(Data shown)

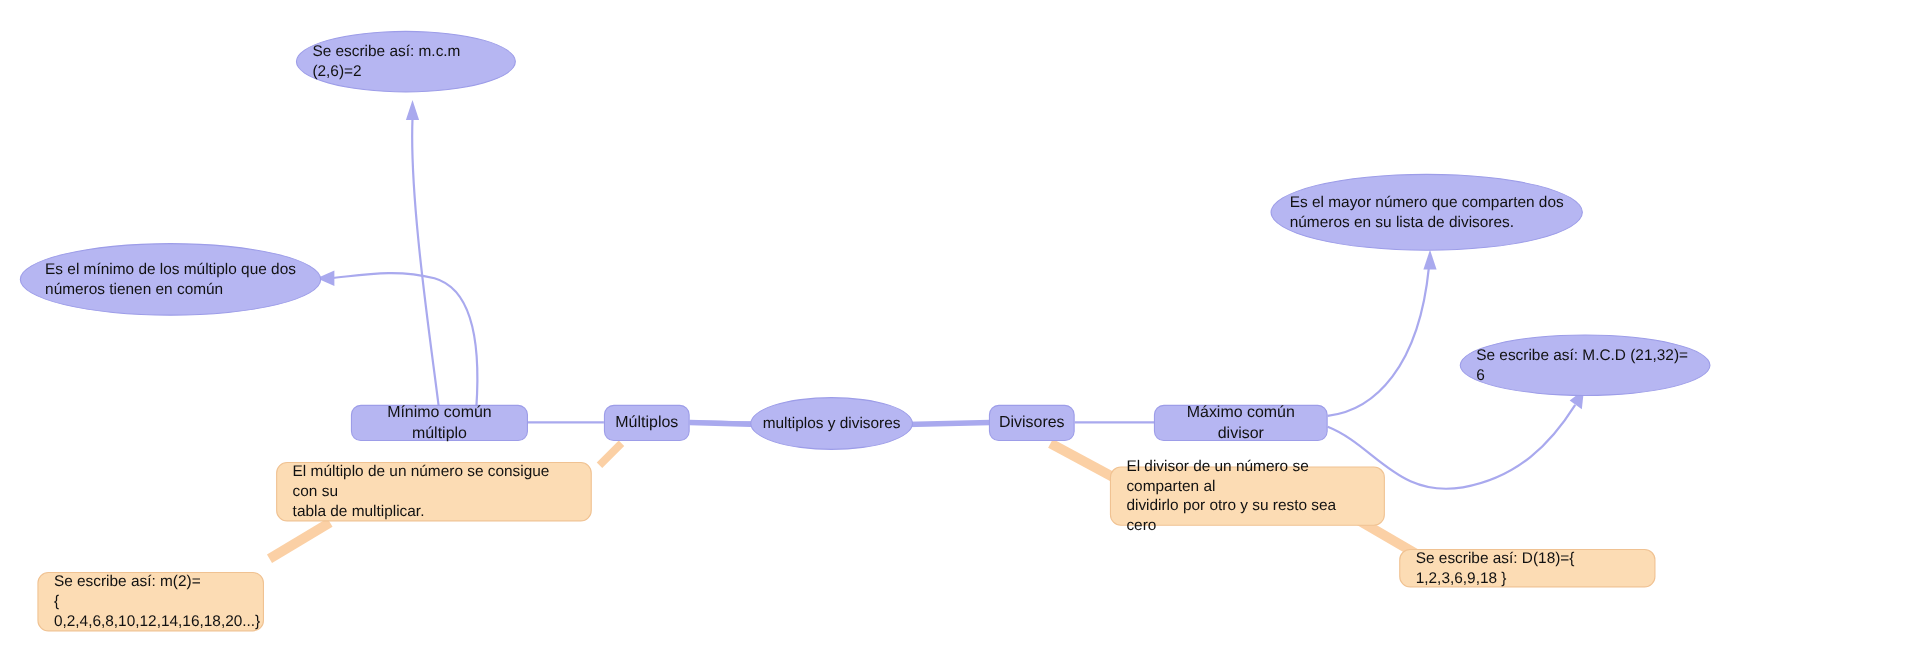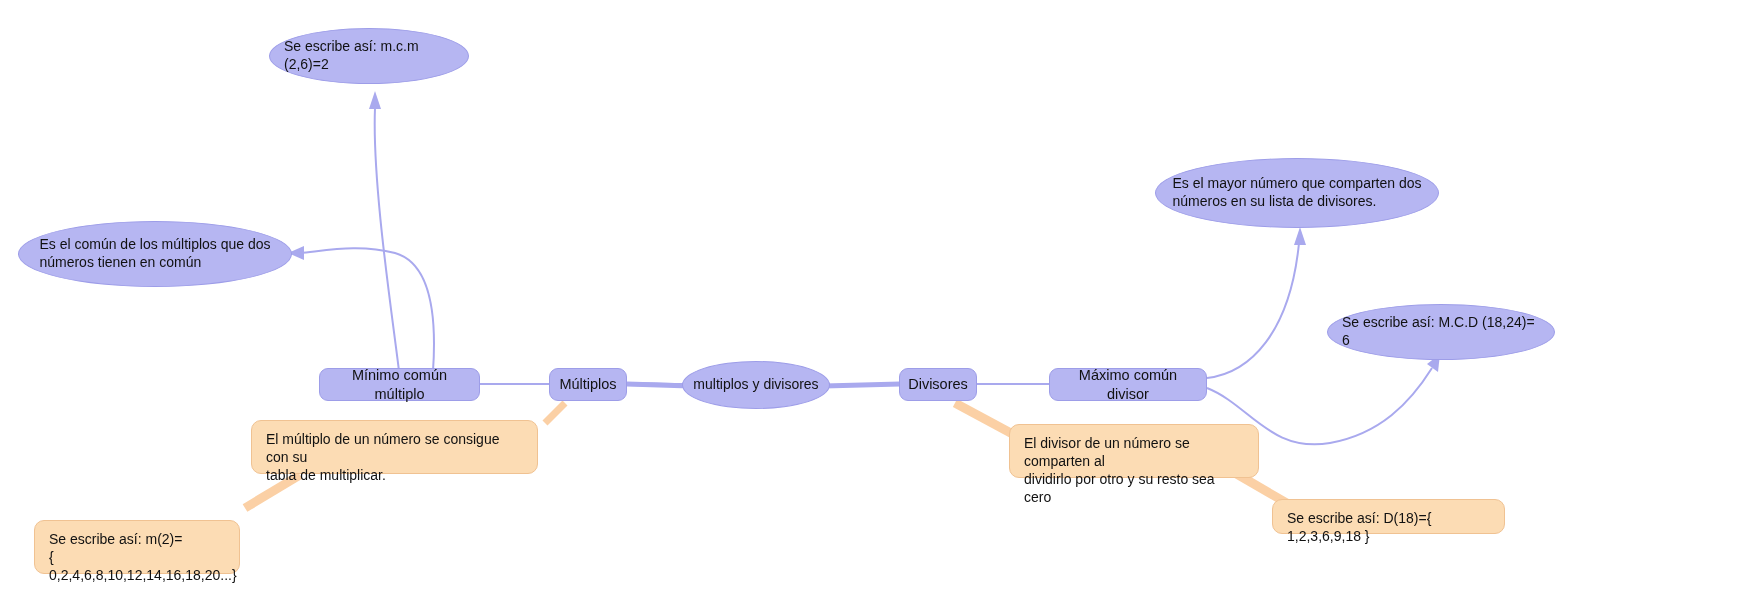--- a/index.html
+++ b/index.html
@@ -93,7 +93,7 @@
   </div>
 
   <div class="node ellipse" style="left:18px;top:208px;width:274px;height:66px;">
-    <span class="txt w">Es el común de los múltiplos que dos
+    <span class="txt w">Es el mínimo de los múltiplo que dos
 números tienen en común</span>
   </div>
 

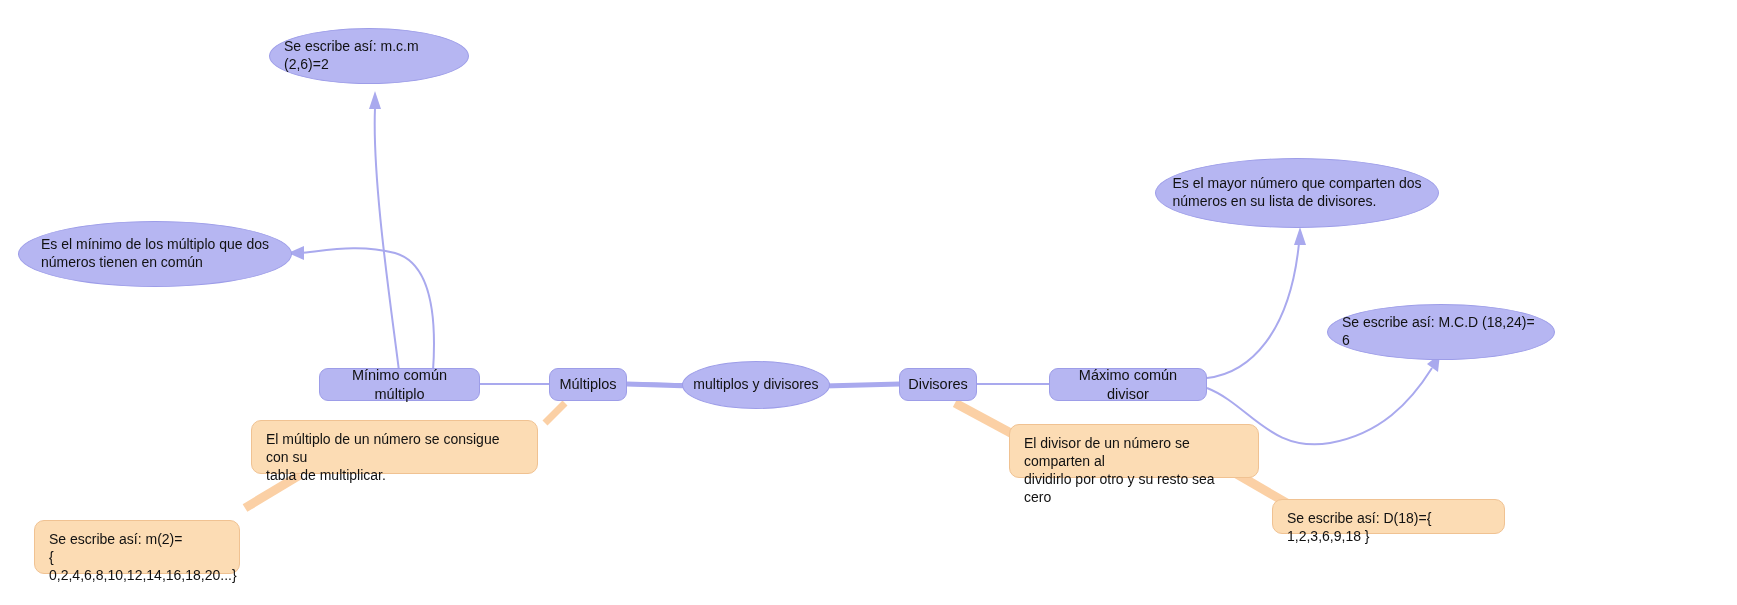--- a/index.html
+++ b/index.html
@@ -103,7 +103,7 @@
   </div>
 
   <div class="node ellipse" style="left:1327px;top:291px;width:228px;height:56px;">
-    <span class="txt w">Se escribe así: M.C.D (18,24)= 6</span>
+    <span class="txt w">Se escribe así: M.C.D (21,32)= 6</span>
   </div>
 
   <div class="node ellipse center" style="left:682px;top:348px;width:148px;height:48px;">

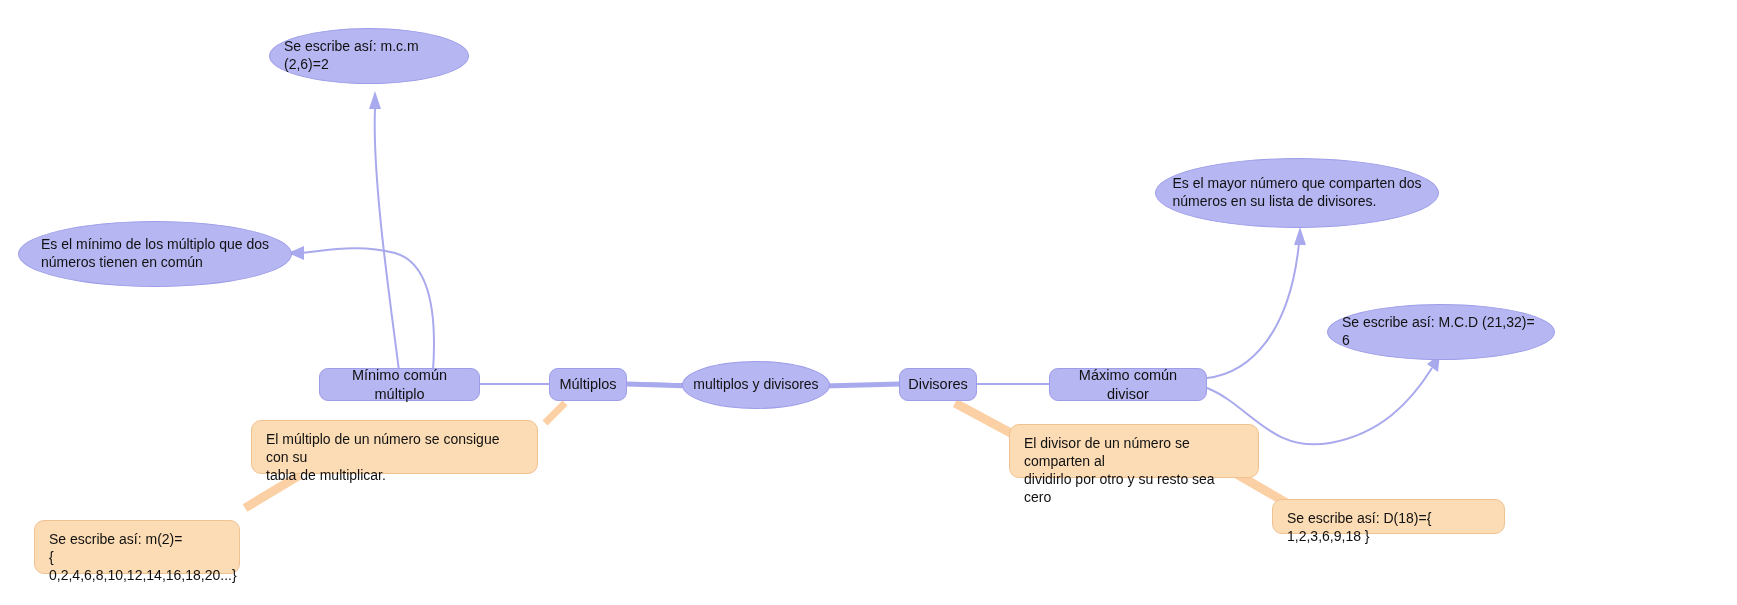--- a/index.html
+++ b/index.html
@@ -54,7 +54,7 @@
     font-size:14px;
     padding:10px 14px;
     text-align:left;
-    align-items:flex-start;
+    align-items:center;
   }
 
   .w{white-space:pre-line;}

(End Data shown)

Reproduce each line from the records that contains the word "center".

● Response to the exercise:
   <div class="node ellipse center" style="left:682px;top:348px;width:148px;height:48px;">
+    align-items:center;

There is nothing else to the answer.